On the 31st of March 2021, the British government’s Commission on Race and Ethnic Disparities, commissioned by Conservative Prime Minister Boris Johnson, concluded that there is ‘no evidence of institutional racism’ in Britain. One might wonder what monumental structural and societal upheaval has taken place since the publication of the Macpherson Report in 1999, the Race Disparity Audit in 2017, or perhaps most recently, the Windrush Report, published in July 2018. All of these investigations illustrated the pervasive nature of institutional racism in Britain. In fact, including these aforementioned audits, reports and reviews, there have been six independent reports in the past four years, each meticulously outlining the existence of institutional racism within Britain.
So, has Britain ‘solved racism?’ Anyone familiar with the work of the Young Historians Project will know that the work we do in highlighting the inadequacies of the British education system and curriculum demonstrates that the answer is a resounding ‘no’. One passage from the report was particularly egregious:
Reframing the wholesale brutality, plunder and genocide perpetrated by the British Empire during colonisation and the transatlantic slave trade as a positive moment of cultural reinvention is grotesque, but this erasure is nothing new when we look at how the story of Britain’s relationship with race and Empire is approached in the curriculum. I can only think back to my school experience of Black History Month, where for thirty days we acknowledged the contribution of a handful of exceptional black individuals to Britain. The customary hagiographies of Mary Seacole and Olaudah Equiano were supplemented by fables of Martin Luther King and the ‘peaceful’ Civil Rights Movement in the 1960s. But what was happening in Britain at the same time? We were taught about the Montgomery Bus Boycott of 1956, while the Bristol Bus Boycott of 1963 was ignored. We knew about Jim Crow and racial segregation in America, but not about Britain’s Colour Bar, which saw Black and Asian people in Britain barred from bars pubs, and restaurants, refused housing by landlords and prohibited from jobs in certain industries, such as British railways. The Colour Bar was legal until 1965, just one year after the American Civil Rights Act abolished discrimination based on race, colour, religion, sex, or national origin.
The work done by YHP has been invaluable in helping to uncover the hidden histories of African and Caribbean people in Britain. Our 2017 project on the Black Liberation Front (BLF) culminated in the production of a documentary featuring several former members of the BLF and an exhibition, which was used to educate students in our partner schools. Since then, work has been ongoing in producing another project, this time examining the historical contributions of African women to British healthcare, both before and after the establishment of the NHS. The ‘historical illiteracy’, (in the words of David Olusoga) of the Sewell report serves as vindication of the hard work done by YHP to provide accessible tools for historical education to the public.

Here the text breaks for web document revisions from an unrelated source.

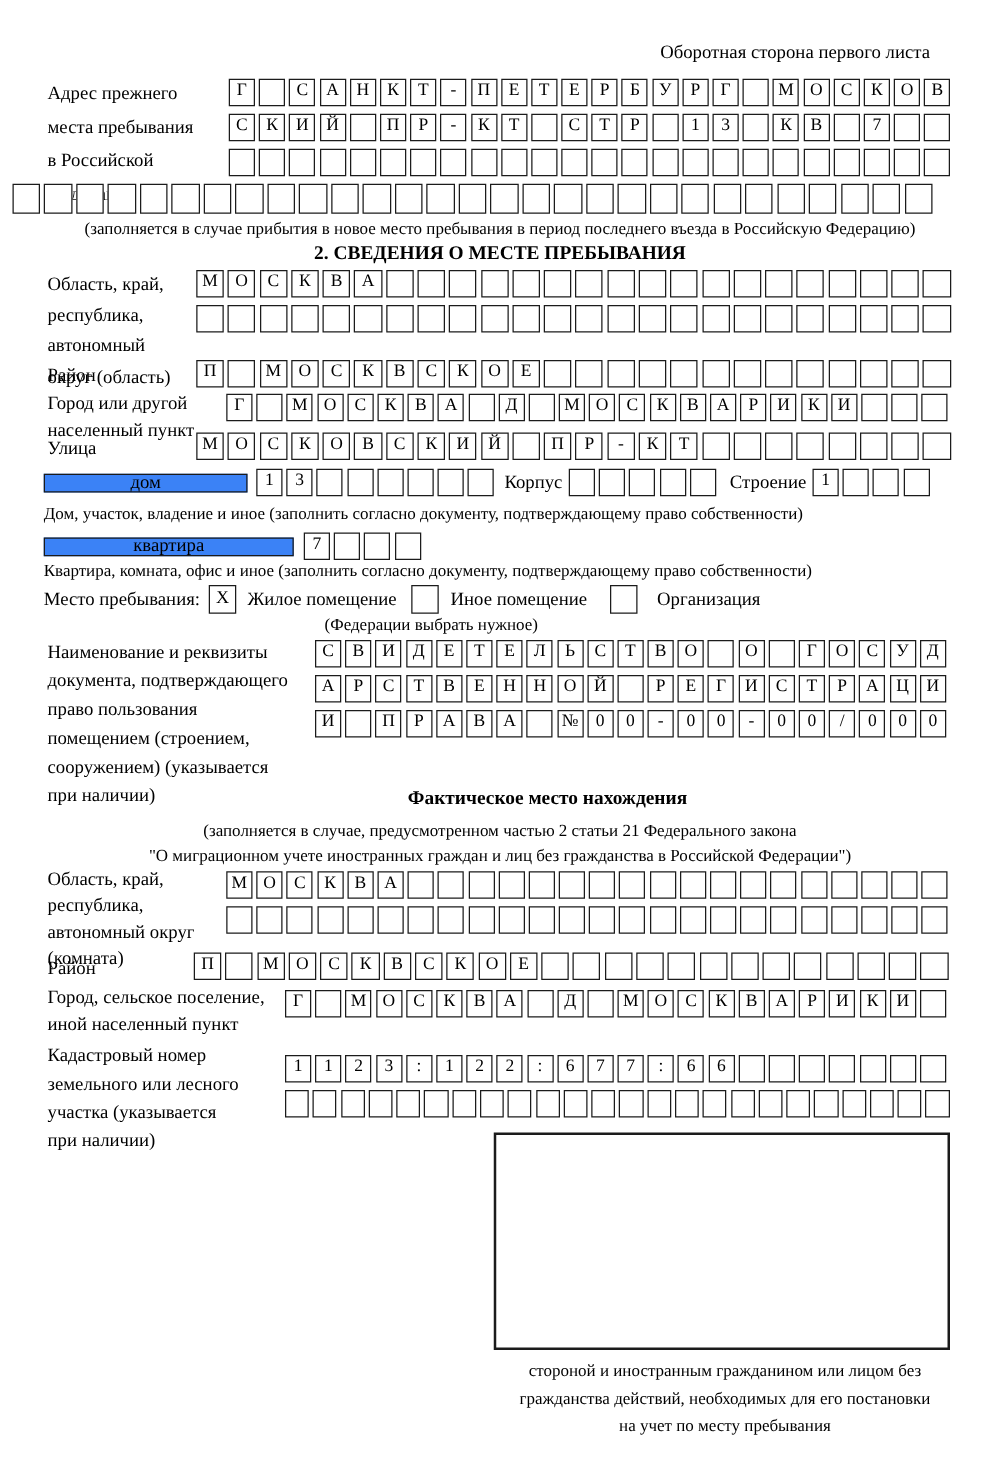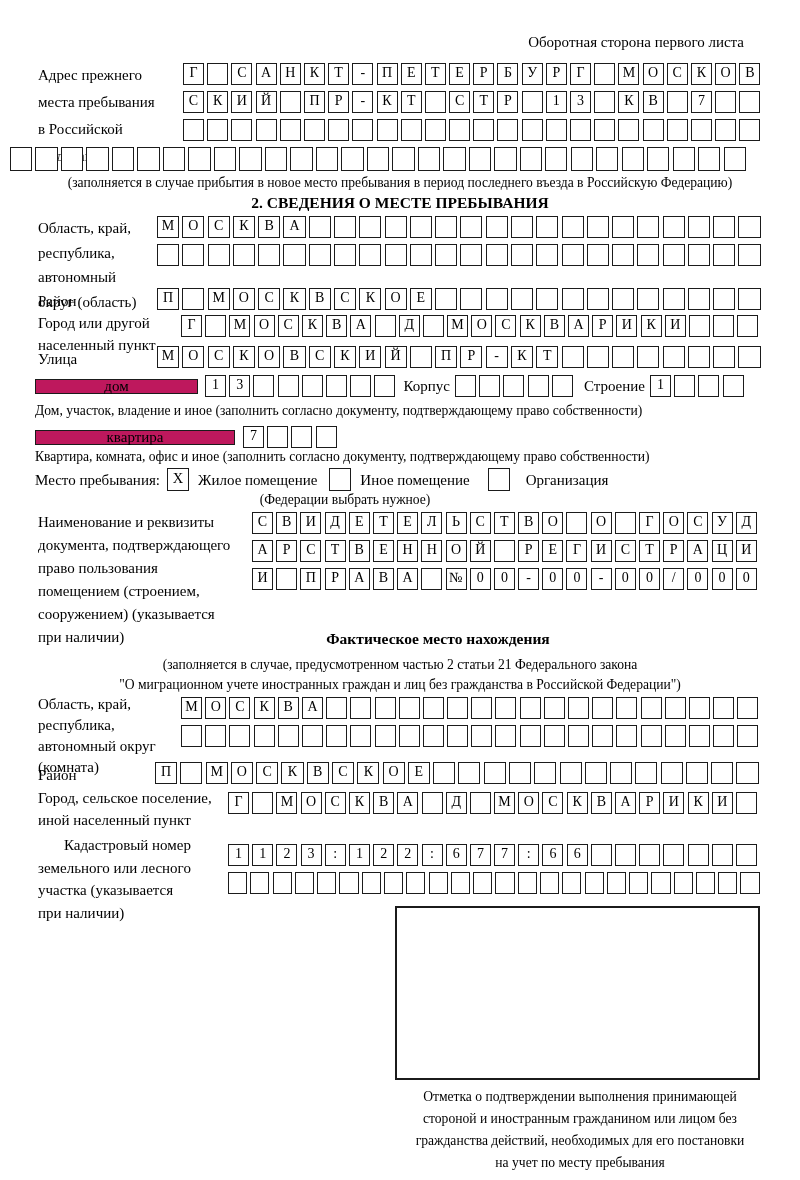"дом" .fieldbox { background: #be185d -> #3b82f6 }
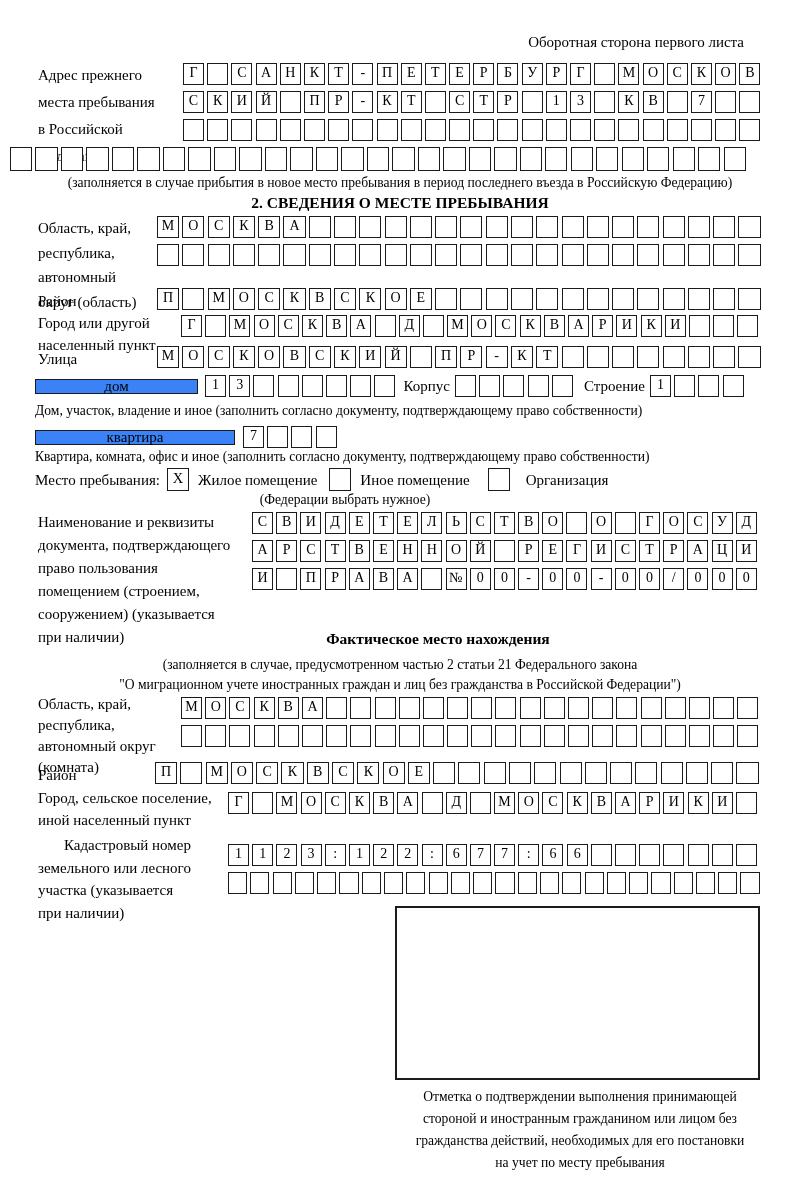"Кадастровый номер" div.lbl { margin-left: 26px -> none }
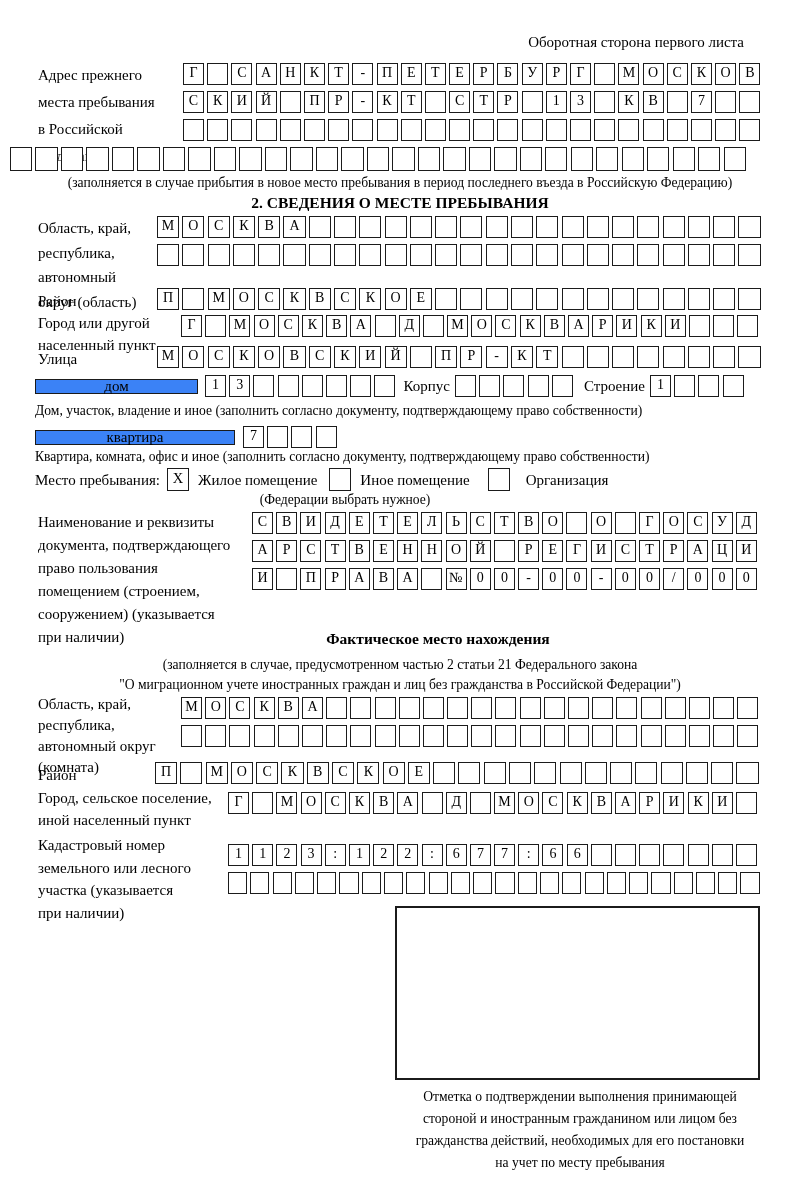"Отметка о подтверждении выполнения" div.cap { html: <div>Отметка о подтверждении выполнения принимающей</div> -> none }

The Commission on Race and Ethnic Disparities seeks to advance the narrative that institutional racism is something that happened ‘over there’, and if it did happen here, it has long been defeated by a liberal, tolerant Britain. It is only without the knowledge of Britain’s racist history, coupled with distortions of its present, that the idea of Britain as a ‘tolerant’, accepting nation free from institutional racism seems credible. With the establishment of this narrative, anyone arguing for the contrary can be deemed to be ‘divisive’ or ‘uppity.’ In the words of YHP’s Florence Adeoye, ‘the UK has been built on a foundation of consistent erasure that makes it look like a generous and superior caregiver to the ungrateful and unruly.’ Such erasure is made all too clear with the recent death of His Royal Highness Prince Philip, whose notorious and unapologetic racism and bigotry has been repackaged by the media as endearing ‘gaffes’ to be looked upon with wry smiles and a wistful shaking of heads.
The 2021 Commission is a cynical, transparent piece of state propaganda, and it has been picked apart and thoroughly discredited by several experts, public figures and advocacy groups. Notwithstanding, it is useful in the lessons it can provide us. Tony Sewell and Boris Johnson’s Commission should be a clear example that individualistic campaigning for ‘black faces in high places’ can never be the strategy for dismantling the racist structures and institutions that govern daily life in Britain. At best, this can help uplift a slim minority of exceptional individuals against the odds, and at worst, these exceptional individuals can be used as a cudgel to bash the majority of working class black and brown people who experience the realities of institutional racism. The oppressive structures that perpetuate social inequalities can only be challenged through collective organising and direct action, such as the inspiring successful demonstration of young students at Pimlico Academy, who refused to attend classes in protest against school policy banning Afro hair and colourful hijabs. Fundamentally, the Commission teaches us that the work YHP does to uncover, acknowledge and teach the hidden histories of Empire and Britain’s relationship with racism is central to confronting the fabricated narrative of Britain as a post-racial society.